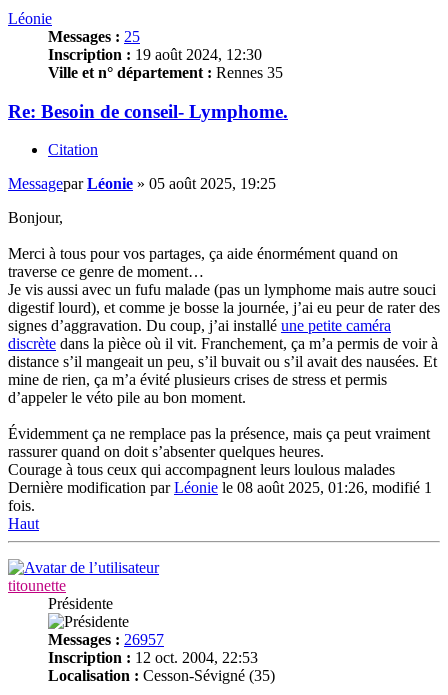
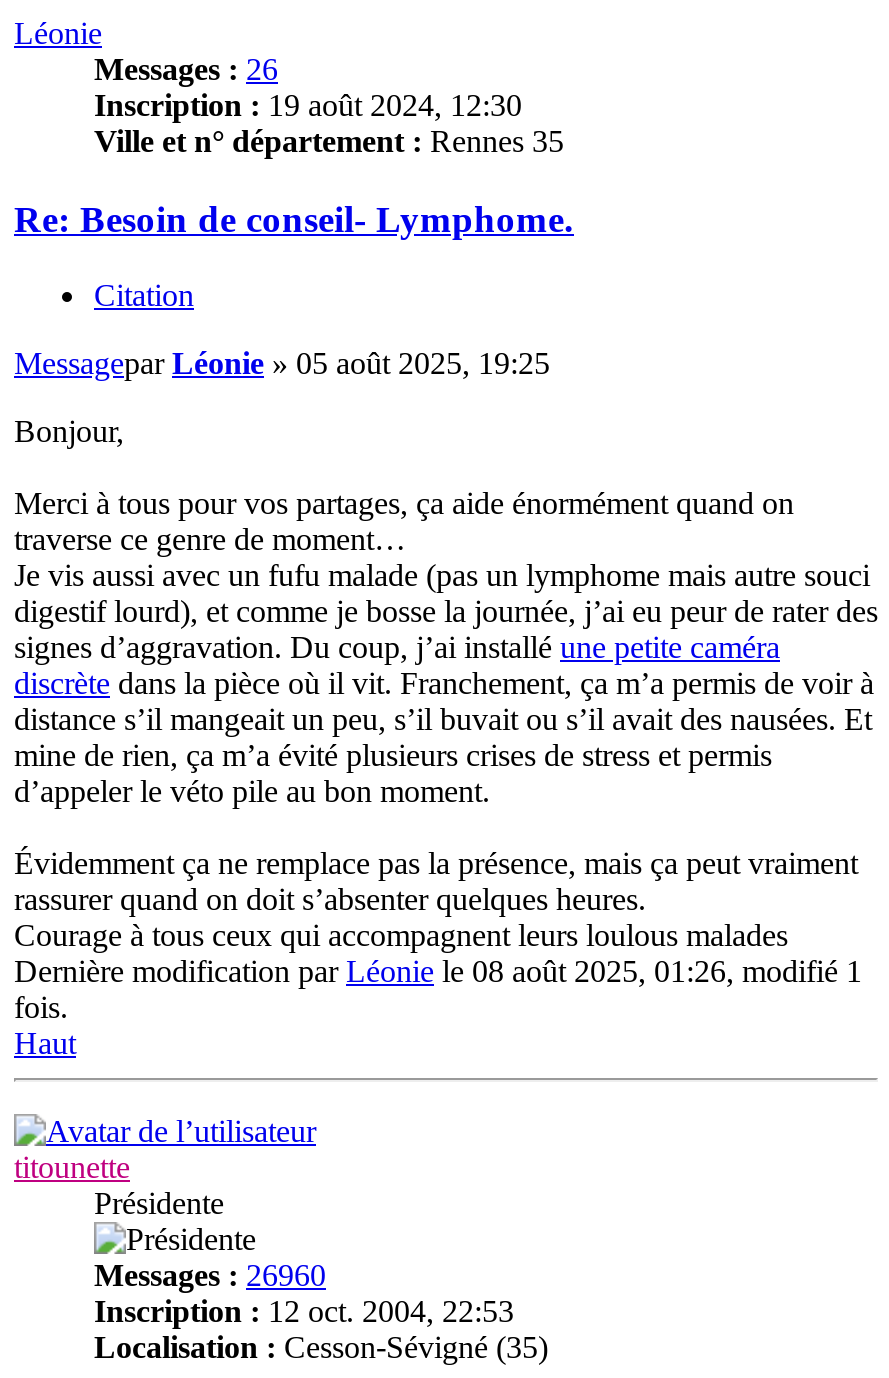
[48,28,140,45] Messages : 25 -> [94,52,278,86] Messages : 26
[48,631,164,648] Messages : 26957 -> [94,1259,326,1293] Messages : 26960

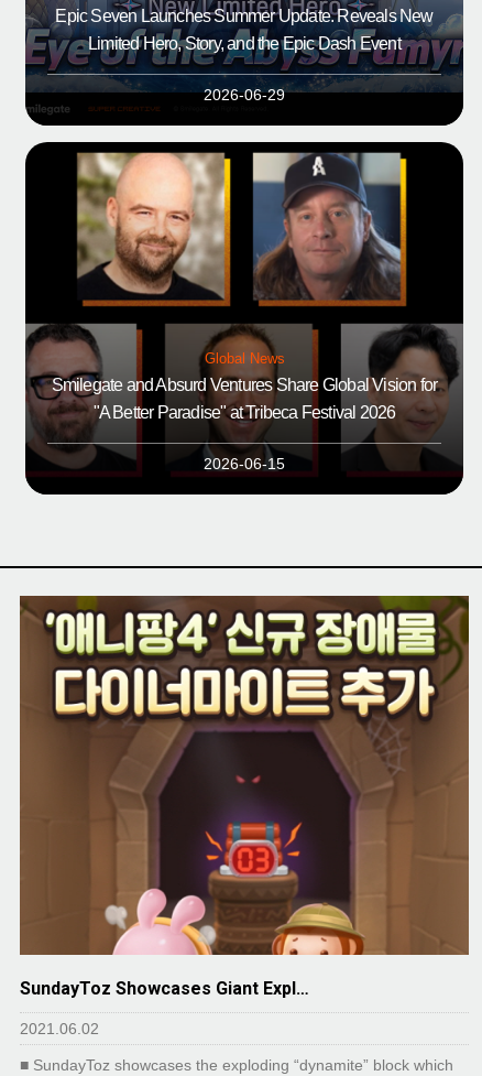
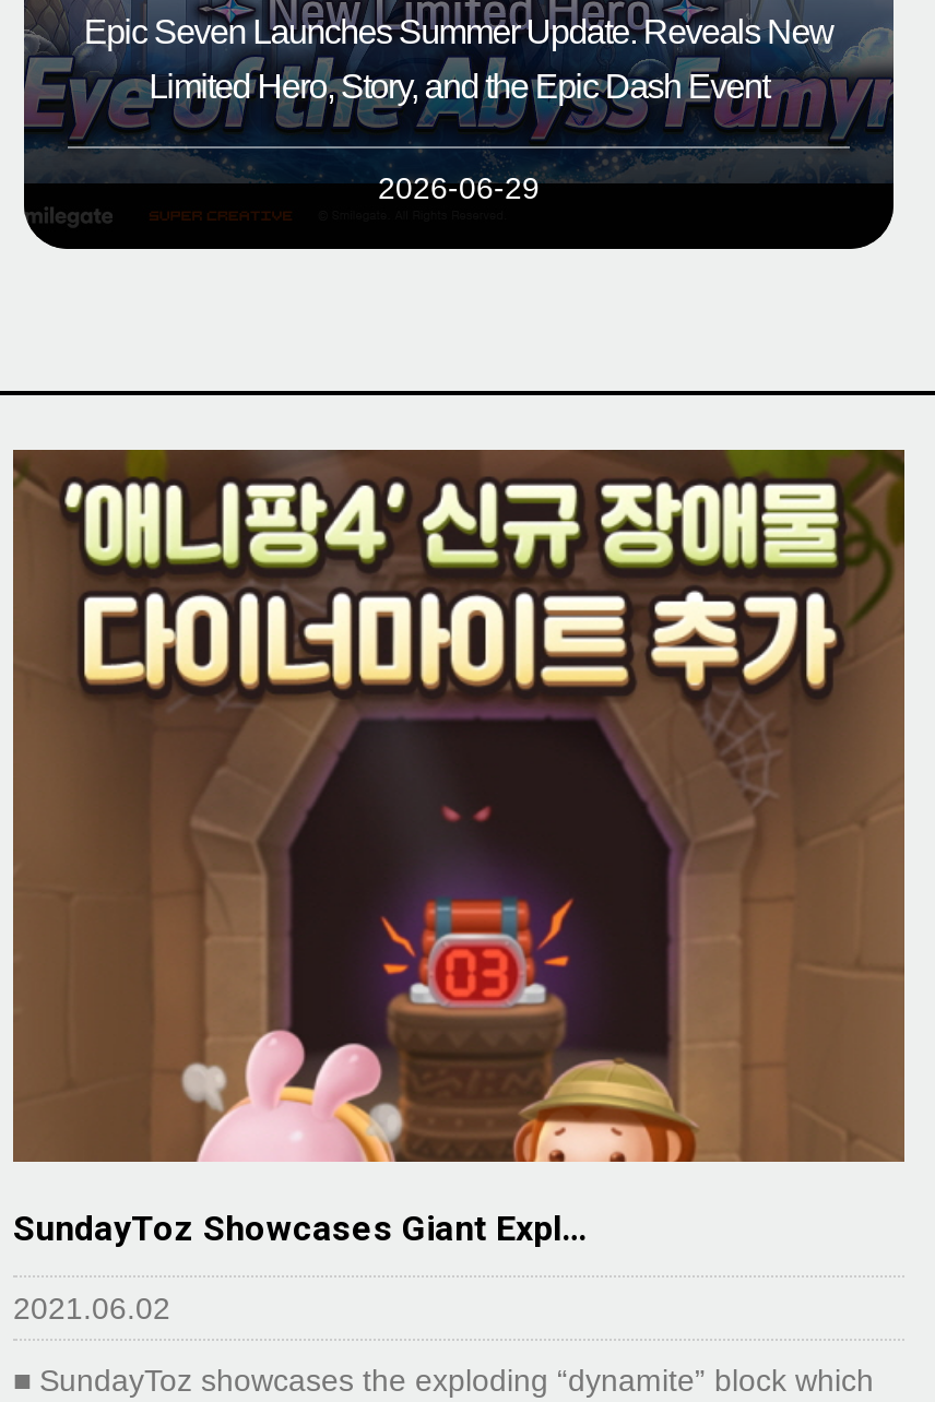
[25,141,464,472] [image] | Global News | Smilegate and Absurd Ventures Share Global Vision for | "A Better Paradise" at Tribeca Festival 2026 | 2026-06-15 -> none

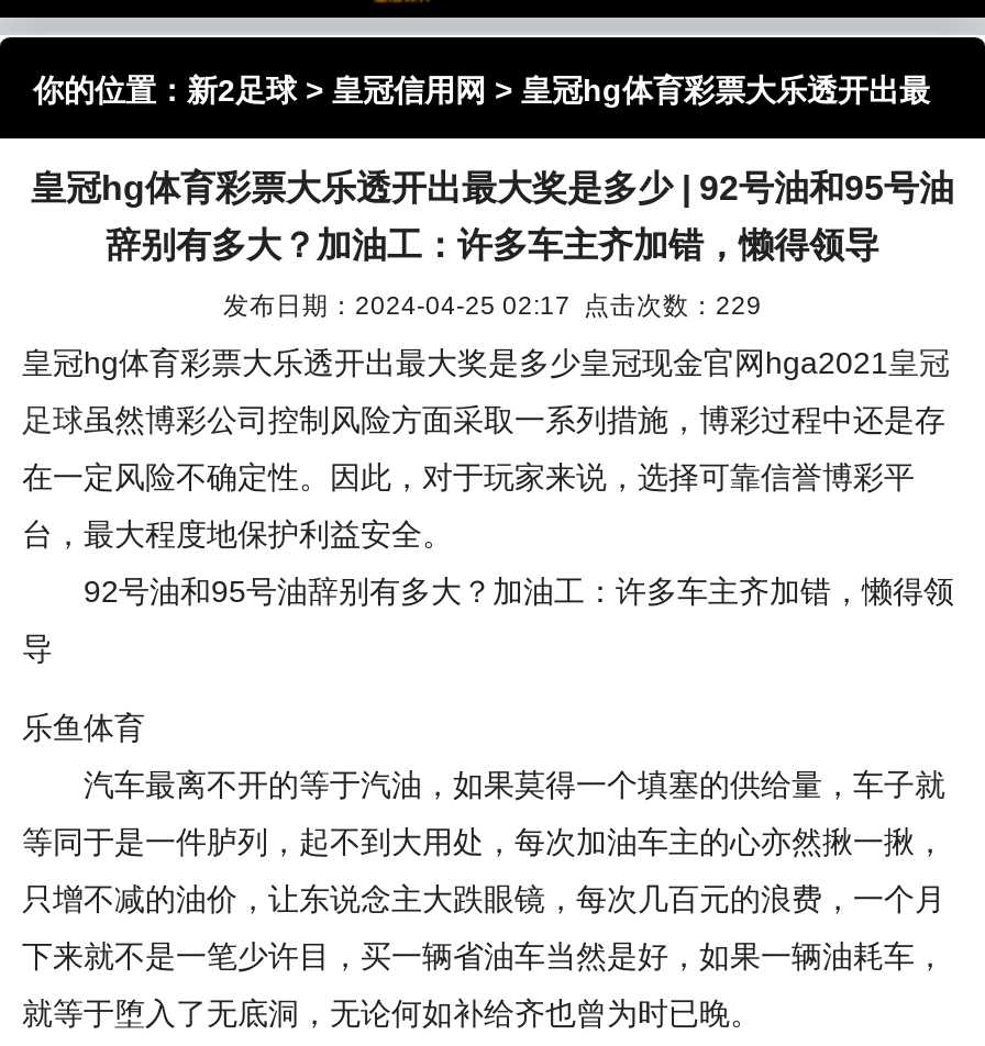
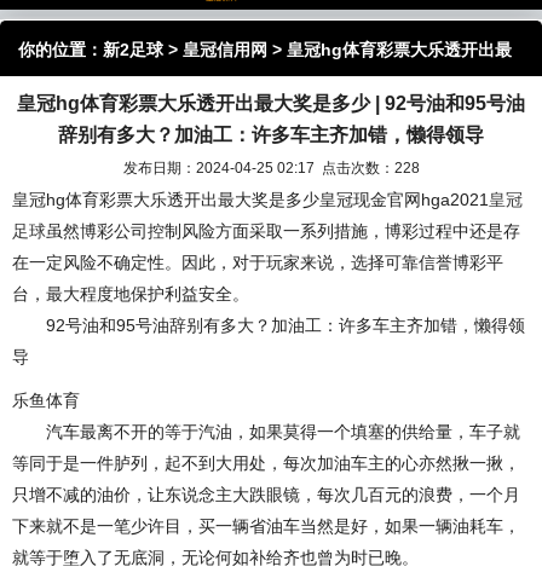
[223,290,762,319] 发布日期：2024-04-25 02:17 点击次数：229 -> [123,160,419,175] 发布日期：2024-04-25 02:17 点击次数：228

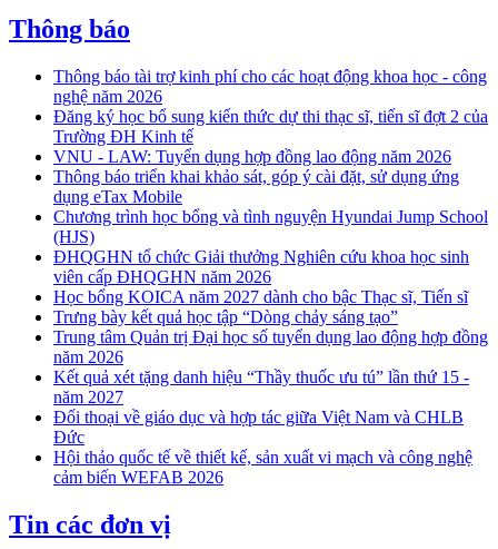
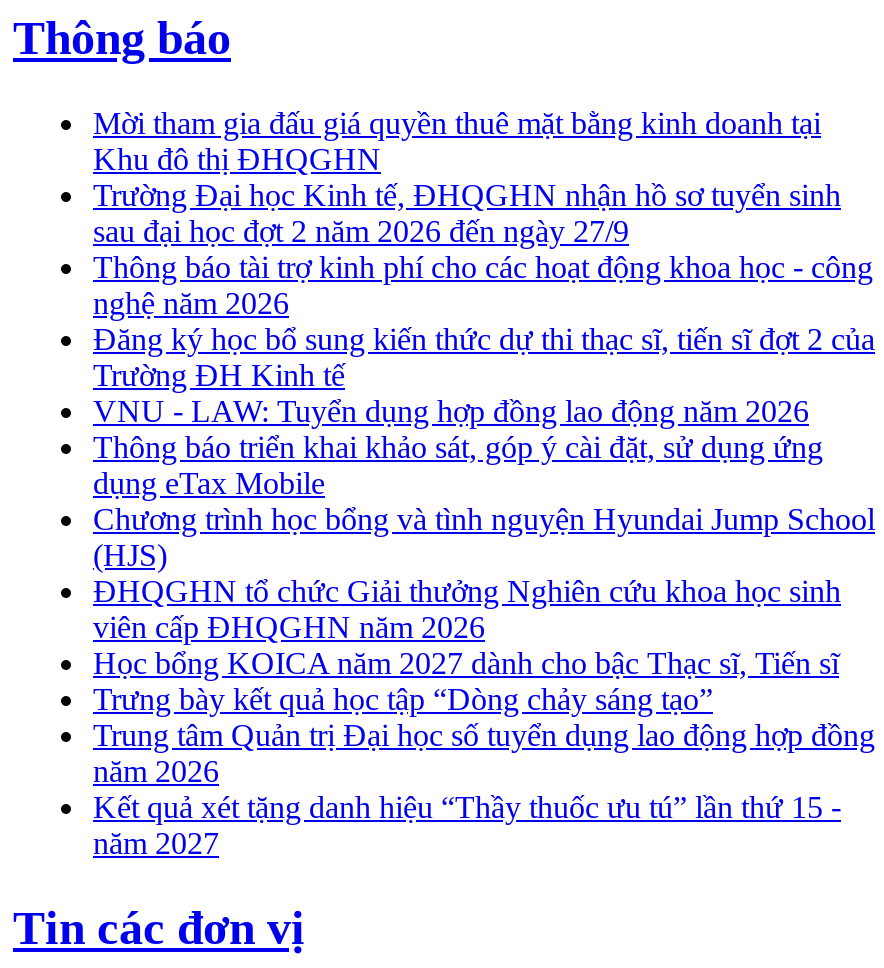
none -> [93,106,841,248] Mời tham gia đấu giá quyền thuê mặt bằng kinh doanh tại | Khu đô thị ĐHQGHN | Trường Đại học Kinh tế, ĐHQGHN nhận hồ sơ tuyển sinh | sau đại học đợt 2 năm 2026 đến ngày 27/9
moved [53,67,488,407] -> [93,250,875,860]: Thông báo tài trợ kinh phí cho các hoạt động khoa học - công | nghệ năm 2026 | Đăng ký học bổ sung kiến thức dự thi thạc sĩ, tiến sĩ đợt 2 của | ... | Kết quả xét tặng danh hiệu “Thầy thuốc ưu tú” lần thứ 15 - | năm 2027
[53,408,472,487] Đối thoại về giáo dục và hợp tác giữa Việt Nam và CHLB | Đức | Hội thảo quốc tế về thiết kế, sản xuất vi mạch và công nghệ | cảm biến WEFAB 2026 -> none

What you will do:
In the transcription, every picture is to be excluded and the records above given again exactly.

Answer section:
[48,28,140,45] Messages : 25 -> [94,52,278,86] Messages : 26
[48,631,164,648] Messages : 26957 -> [94,1259,326,1293] Messages : 26960

[25,141,464,472] [image] | Global News | Smilegate and Absurd Ventures Share Global Vision for | "A Better Paradise" at Tribeca Festival 2026 | 2026-06-15 -> none

[223,290,762,319] 发布日期：2024-04-25 02:17 点击次数：229 -> [123,160,419,175] 发布日期：2024-04-25 02:17 点击次数：228

none -> [93,106,841,248] Mời tham gia đấu giá quyền thuê mặt bằng kinh doanh tại | Khu đô thị ĐHQGHN | Trường Đại học Kinh tế, ĐHQGHN nhận hồ sơ tuyển sinh | sau đại học đợt 2 năm 2026 đến ngày 27/9
moved [53,67,488,407] -> [93,250,875,860]: Thông báo tài trợ kinh phí cho các hoạt động khoa học - công | nghệ năm 2026 | Đăng ký học bổ sung kiến thức dự thi thạc sĩ, tiến sĩ đợt 2 của | ... | Kết quả xét tặng danh hiệu “Thầy thuốc ưu tú” lần thứ 15 - | năm 2027
[53,408,472,487] Đối thoại về giáo dục và hợp tác giữa Việt Nam và CHLB | Đức | Hội thảo quốc tế về thiết kế, sản xuất vi mạch và công nghệ | cảm biến WEFAB 2026 -> none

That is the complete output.